Question

each plate of a capacitor stores a charge of magnitude 6 mc when a 200 - v potential difference is applied. if the charge is doubled and the plates are moved so that the potential is halved, how will the new capacitance compare to the original? cnew = 1/2 ci cnew = ci cnew = 4ci cnew = 2ci none of the choices are correct.

Explanation:

Step1: Recall capacitance formula

The formula for capacitance is $C=\frac{Q}{V}$, where $C$ is capacitance, $Q$ is charge and $V$ is potential - difference.
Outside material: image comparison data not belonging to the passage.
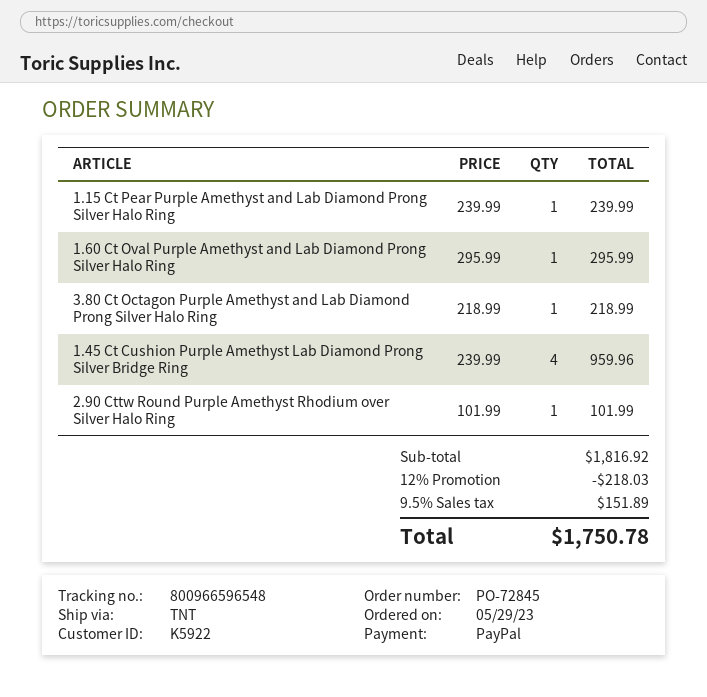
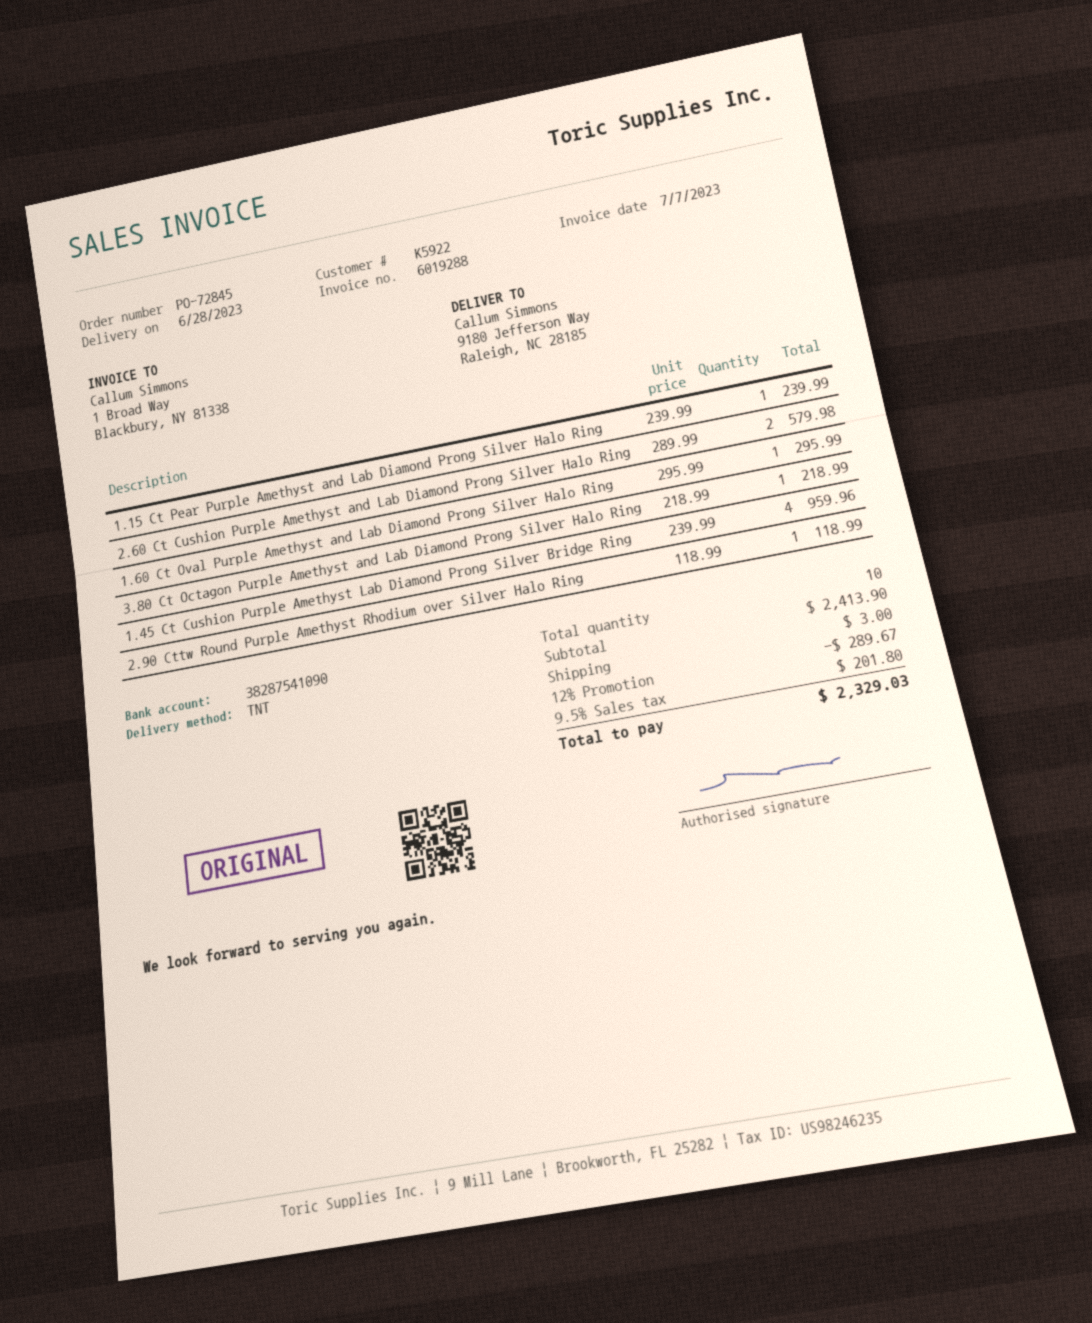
2.90 Cttw Round Purple Amethyst Rhodium over Silver Halo Ring: 1 x 101.99 = 101.99 -> 1 x 118.99 = 118.99
2.60 Ct Cushion Purple Amethyst and Lab Diamond Prong Silver Halo Ring: none -> 2 x 289.99 = 579.98
subtotal: 1816.92 -> 2413.90
discount: 12% = 218.03 -> 12% = 289.67
shipping: none -> 3.00
tax: 9.5% = 151.89 -> 9.5% = 201.80
total: 1750.78 -> 2329.03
Initially, $C_i=\frac{Q_i}{V_i}$.

Step2: Analyze the changes

We are given that $Q_{new} = 2Q_i$ and $V_{new}=\frac{V_i}{2}$. Then, using the capacitance formula $C_{new}=\frac{Q_{new}}{V_{new}}$.

Step3: Substitute the values

Substitute $Q_{new} = 2Q_i$ and $V_{new}=\frac{V_i}{2}$ into the formula for $C_{new}$: $C_{new}=\frac{2Q_i}{\frac{V_i}{2}}$.

Step4: Simplify the expression

$C_{new}=4\frac{Q_i}{V_i}$. Since $C_i=\frac{Q_i}{V_i}$, we have $C_{new} = 4C_i$.

Answer:

$C_{new}=4C_i$